Gross withdrawals of gas from wells were down by nearly 2 percent in April 2016 compared with the same month in 2015.

At the same time, gas consumption is rising, with deliveries to industrial customers and electric power producers sharply up.

Cheap gas has accelerated the structural shift away from coal combustion in electricity production while encouraging the expansion of more gas-intensive industrial processes.

In the short term, the developing imbalance between production and consumption was masked by an unusually warm winter in 2015/16.

Mild weather cut residential and commercial heating demand for gas and left the market carrying unusually high stocks by March 2016.

But the mild weather was at least partially down to the presence of El Nino in the Pacific. As El Nino fades and is replaced by La Nina, the winter of 2016/17 will almost certainly be colder, boosting gas demand.

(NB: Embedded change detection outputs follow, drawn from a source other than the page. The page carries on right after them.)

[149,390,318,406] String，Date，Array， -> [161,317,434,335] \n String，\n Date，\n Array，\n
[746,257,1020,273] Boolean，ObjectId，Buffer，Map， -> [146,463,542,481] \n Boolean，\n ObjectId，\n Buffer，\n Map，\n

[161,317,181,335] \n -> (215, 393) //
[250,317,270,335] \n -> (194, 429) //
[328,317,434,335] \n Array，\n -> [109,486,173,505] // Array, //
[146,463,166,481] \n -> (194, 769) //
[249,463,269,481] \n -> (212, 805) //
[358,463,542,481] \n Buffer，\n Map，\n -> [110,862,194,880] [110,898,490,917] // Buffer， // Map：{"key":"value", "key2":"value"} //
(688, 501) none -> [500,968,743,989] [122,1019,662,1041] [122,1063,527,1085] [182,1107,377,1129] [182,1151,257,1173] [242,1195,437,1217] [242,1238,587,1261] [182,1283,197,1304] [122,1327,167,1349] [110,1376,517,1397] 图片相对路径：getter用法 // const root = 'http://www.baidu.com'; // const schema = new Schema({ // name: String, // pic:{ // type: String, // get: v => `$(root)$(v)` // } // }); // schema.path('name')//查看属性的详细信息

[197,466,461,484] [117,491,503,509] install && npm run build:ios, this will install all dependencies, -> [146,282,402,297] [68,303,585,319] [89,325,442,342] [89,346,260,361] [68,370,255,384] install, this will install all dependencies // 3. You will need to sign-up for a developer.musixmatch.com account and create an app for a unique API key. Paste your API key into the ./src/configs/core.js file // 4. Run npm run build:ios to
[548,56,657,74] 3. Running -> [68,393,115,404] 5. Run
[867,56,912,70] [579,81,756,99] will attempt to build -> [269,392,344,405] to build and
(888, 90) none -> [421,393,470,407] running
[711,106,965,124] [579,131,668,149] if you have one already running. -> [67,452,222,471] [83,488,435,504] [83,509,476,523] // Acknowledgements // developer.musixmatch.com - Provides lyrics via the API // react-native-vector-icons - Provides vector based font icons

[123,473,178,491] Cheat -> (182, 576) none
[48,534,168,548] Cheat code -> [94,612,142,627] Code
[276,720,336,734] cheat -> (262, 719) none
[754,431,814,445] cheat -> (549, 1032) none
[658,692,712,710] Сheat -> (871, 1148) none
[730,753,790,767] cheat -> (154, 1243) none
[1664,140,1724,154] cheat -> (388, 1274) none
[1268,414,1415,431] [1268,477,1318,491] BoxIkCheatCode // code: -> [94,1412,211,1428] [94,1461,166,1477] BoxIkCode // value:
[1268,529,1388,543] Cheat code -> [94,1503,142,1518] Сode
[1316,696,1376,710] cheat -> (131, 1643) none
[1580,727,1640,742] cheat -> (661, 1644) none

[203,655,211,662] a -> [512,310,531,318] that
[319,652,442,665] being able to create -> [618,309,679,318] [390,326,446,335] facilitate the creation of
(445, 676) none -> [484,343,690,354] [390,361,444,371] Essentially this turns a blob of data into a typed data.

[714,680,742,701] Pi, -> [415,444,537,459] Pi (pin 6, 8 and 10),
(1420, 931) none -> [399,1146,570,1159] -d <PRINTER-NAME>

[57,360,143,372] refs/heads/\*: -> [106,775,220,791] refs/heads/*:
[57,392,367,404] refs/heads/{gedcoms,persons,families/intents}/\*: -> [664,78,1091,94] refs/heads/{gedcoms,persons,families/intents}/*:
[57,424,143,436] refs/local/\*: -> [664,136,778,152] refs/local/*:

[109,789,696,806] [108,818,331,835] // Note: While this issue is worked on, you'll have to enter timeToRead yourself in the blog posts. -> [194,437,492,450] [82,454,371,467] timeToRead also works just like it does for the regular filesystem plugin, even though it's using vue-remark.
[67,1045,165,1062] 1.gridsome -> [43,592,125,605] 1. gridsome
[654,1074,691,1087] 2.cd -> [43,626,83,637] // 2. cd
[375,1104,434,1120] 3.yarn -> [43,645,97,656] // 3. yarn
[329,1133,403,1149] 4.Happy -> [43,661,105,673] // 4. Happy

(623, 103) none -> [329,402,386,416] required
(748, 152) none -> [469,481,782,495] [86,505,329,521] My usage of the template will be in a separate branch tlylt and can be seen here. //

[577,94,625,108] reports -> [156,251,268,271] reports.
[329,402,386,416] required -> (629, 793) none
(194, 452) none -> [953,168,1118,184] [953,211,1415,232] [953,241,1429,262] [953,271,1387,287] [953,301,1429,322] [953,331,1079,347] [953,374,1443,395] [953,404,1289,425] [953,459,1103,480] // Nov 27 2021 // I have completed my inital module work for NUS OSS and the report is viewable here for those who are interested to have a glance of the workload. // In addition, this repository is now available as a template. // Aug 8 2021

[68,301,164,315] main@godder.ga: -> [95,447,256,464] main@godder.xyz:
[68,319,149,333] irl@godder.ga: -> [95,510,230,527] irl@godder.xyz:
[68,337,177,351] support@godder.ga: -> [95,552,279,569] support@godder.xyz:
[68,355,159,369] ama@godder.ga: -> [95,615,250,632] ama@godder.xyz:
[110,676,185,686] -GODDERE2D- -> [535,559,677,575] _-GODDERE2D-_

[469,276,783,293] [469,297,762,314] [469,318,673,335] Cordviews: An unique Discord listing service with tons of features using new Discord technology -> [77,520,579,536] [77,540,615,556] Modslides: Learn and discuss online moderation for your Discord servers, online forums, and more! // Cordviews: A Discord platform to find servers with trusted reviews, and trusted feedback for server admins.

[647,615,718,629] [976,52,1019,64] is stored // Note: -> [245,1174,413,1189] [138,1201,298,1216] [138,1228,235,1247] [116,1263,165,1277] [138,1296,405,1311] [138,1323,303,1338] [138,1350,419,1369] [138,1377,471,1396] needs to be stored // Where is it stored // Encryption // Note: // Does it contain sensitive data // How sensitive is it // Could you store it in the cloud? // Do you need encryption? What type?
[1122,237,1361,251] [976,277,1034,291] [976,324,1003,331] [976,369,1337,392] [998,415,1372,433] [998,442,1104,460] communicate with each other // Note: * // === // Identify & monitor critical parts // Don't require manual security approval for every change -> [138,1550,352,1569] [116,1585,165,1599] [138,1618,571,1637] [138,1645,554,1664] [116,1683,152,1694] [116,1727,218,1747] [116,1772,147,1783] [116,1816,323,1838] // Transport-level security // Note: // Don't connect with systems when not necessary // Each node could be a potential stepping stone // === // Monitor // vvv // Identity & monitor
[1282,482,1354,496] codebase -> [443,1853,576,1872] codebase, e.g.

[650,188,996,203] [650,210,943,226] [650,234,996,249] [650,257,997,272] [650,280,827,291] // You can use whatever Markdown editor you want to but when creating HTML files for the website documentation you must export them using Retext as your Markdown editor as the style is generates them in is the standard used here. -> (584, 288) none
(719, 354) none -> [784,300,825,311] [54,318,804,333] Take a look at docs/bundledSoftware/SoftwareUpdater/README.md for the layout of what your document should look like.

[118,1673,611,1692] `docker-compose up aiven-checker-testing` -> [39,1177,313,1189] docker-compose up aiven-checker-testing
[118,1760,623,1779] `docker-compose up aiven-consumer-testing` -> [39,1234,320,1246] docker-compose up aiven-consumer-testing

Declining output while consumption is increasing is clearly unsustainable. As President Richard Nixon's chief economic advisor Herbert Stein wrote: "If something cannot go on forever, it will stop."

In the medium term, there will have to be more oil and gas drilling to stabilize gas production and meet growing demand, and that requires higher prices for oil, gas and hydrocarbon liquids.

Futures prices are already anticipating a tighter supply-demand-stocks balance at the end of next winter. Futures prices for gas delivered in March 2017 have risen 31 percent from $2.50 to $3.28 per million British thermal units.